The highest rates of vacancy were returned in Donegal (6.7%), Kerry (6.4%), Leitrim (6.3%) and Mayo (6%).
In these areas, the most common reason for vacancy was the incidence of holiday homes making up 40.6% of the vacancy in Donegal and 39.9% of the vacancy in Kerry.
Of the 57,206 properties reported as vacant by their owners, 3,450 are owned by Local Authorities and Approved Housing Bodies (AHBs). Of the 53,756 vacant properties not owned by Local Authorities and AHBs, 2,959 vacant properties have claimed exemptions from LPT (as may be expected, the biggest category, 1,627 properties, is the exemption related to properties unoccupied due to illness of owner) and 3,453 have an owner indicated as non-resident. 42,522 of the vacant properties were indicated as Non Principal Primary Residences (NPPRs) by their owner. 90.
Overall, 61% of vacant properties were reported as being vacant for less than 12 months. However, in all but one of the Local Authority areas, at least 50 %of vacant properties were reported as having been vacant for less than 12 months.

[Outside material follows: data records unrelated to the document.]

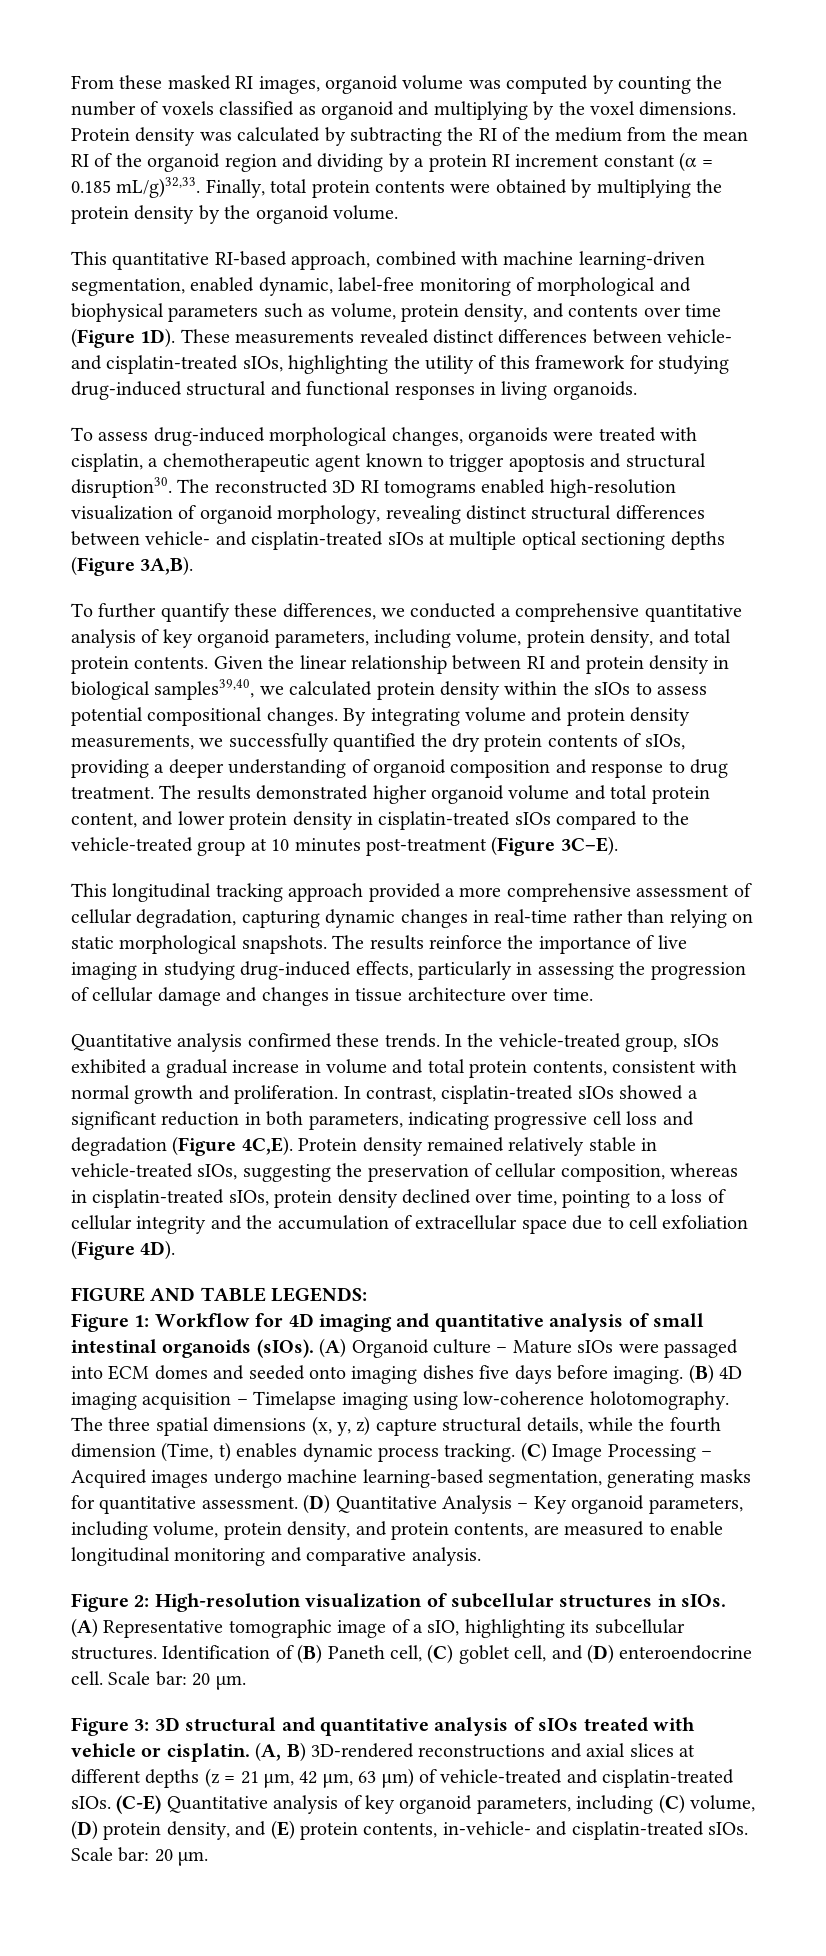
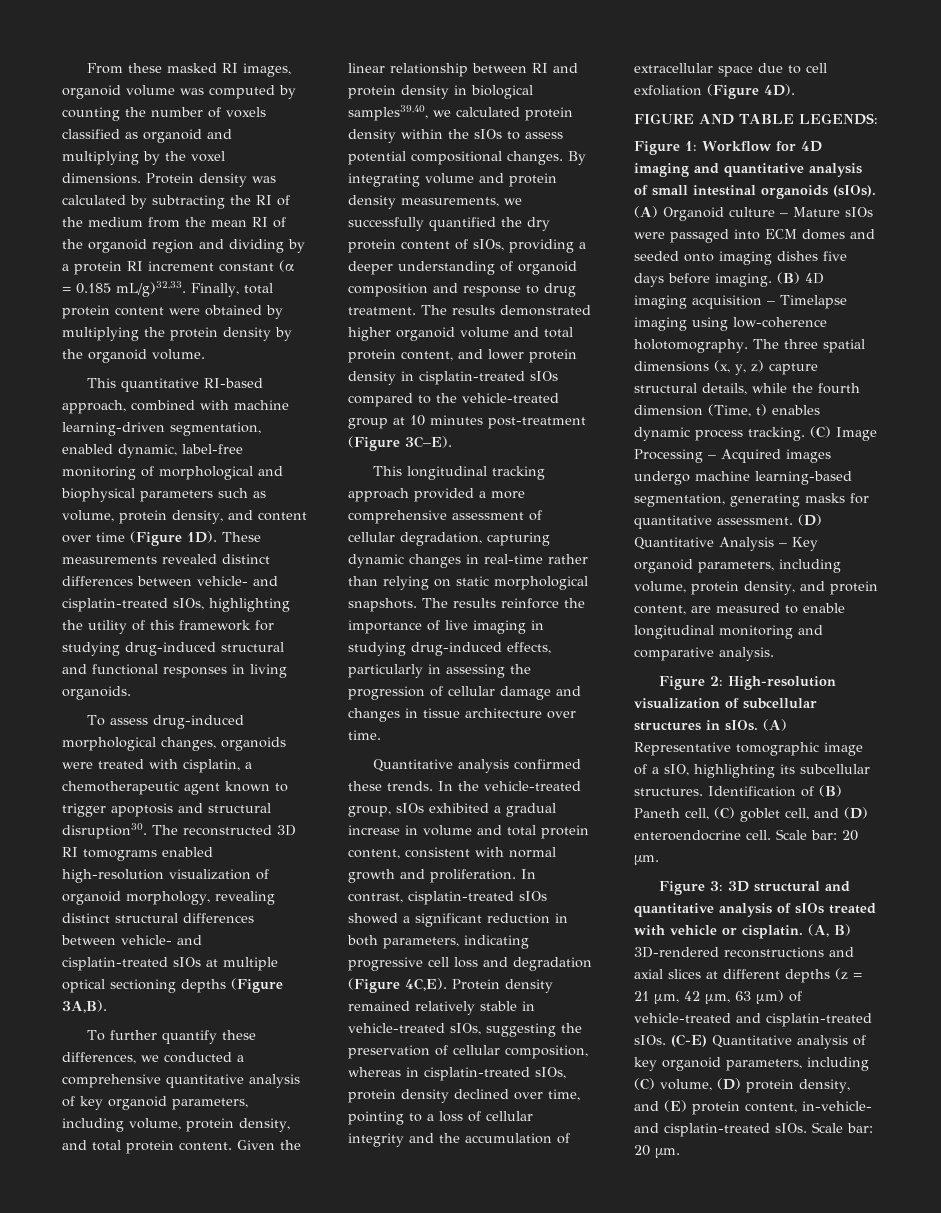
- Finally, total protein contents were obtained by multiplying the protein density by the organoid volume.
+ Finally, total protein content were obtained by multiplying the protein density by the organoid volume.
- This quantitative RI-based approach, combined with machine learning-driven segmentation, enabled dynamic, label-free monitoring of morphological and biophysical parameters such as volume, protein density, and contents over time (Figure 1D).
+ This quantitative RI-based approach, combined with machine learning-driven segmentation, enabled dynamic, label-free monitoring of morphological and biophysical parameters such as volume, protein density, and content over time (Figure 1D).
- To further quantify these differences, we conducted a comprehensive quantitative analysis of key organoid parameters, including volume, protein density, and total protein contents.
+ To further quantify these differences, we conducted a comprehensive quantitative analysis of key organoid parameters, including volume, protein density, and total protein content.
- By integrating volume and protein density measurements, we successfully quantified the dry protein contents of sIOs, providing a deeper understanding of organoid composition and response to drug treatment.
+ By integrating volume and protein density measurements, we successfully quantified the dry protein content of sIOs, providing a deeper understanding of organoid composition and response to drug treatment.
- In the vehicle-treated group, sIOs exhibited a gradual increase in volume and total protein contents, consistent with normal growth and proliferation.
+ In the vehicle-treated group, sIOs exhibited a gradual increase in volume and total protein content, consistent with normal growth and proliferation.
- (D) Quantitative Analysis – Key organoid parameters, including volume, protein density, and protein contents, are measured to enable longitudinal monitoring and comparative analysis.
+ (D) Quantitative Analysis – Key organoid parameters, including volume, protein density, and protein content, are measured to enable longitudinal monitoring and comparative analysis.
- (C-E) Quantitative analysis of key organoid parameters, including (C) volume, (D) protein density, and (E) protein contents, in-vehicle- and cisplatin-treated sIOs.
+ (C-E) Quantitative analysis of key organoid parameters, including (C) volume, (D) protein density, and (E) protein content, in-vehicle- and cisplatin-treated sIOs.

The Department highlighted that the cost of its Help to Buy scheme was, at the time, over four times greater than the original €40 million per annum estimate.
This, alongside issues regarding the inequitable and regressive characteristics of the scheme, raised questions about its viability.
The Programme for Government retained and expanded the Help to Buy scheme for new properties and self-build properties.
The papers also who that 95% of people liable for the Local Property Tax have paid it following the review of the system in 2021.
The number of properties exempted from LPT has fallen from 49,000 to 18,300.
The number of people deferring LPT payments has also fallen from 40,700 to 11,800 with the majority of people claiming to be below the income threshold.
Whilst completions in 2021 still lag significantly below the estimated required 33,000 units’ per annum, in the year to end-March 2022, completions of new dwellings amounted to just over 22,000 units.
This is the highest rolling 12-month total since the Central Statistics Office (CSO) series began in 2011. With activity beginning to feed through to commencements, it is likely that the Housing for All target of 23,600 units for this year will be surpassed. The key challenge will be to sustain this momentum in the years to come and bridging the imbalance between demand and supply that has persisted for a number of years to date.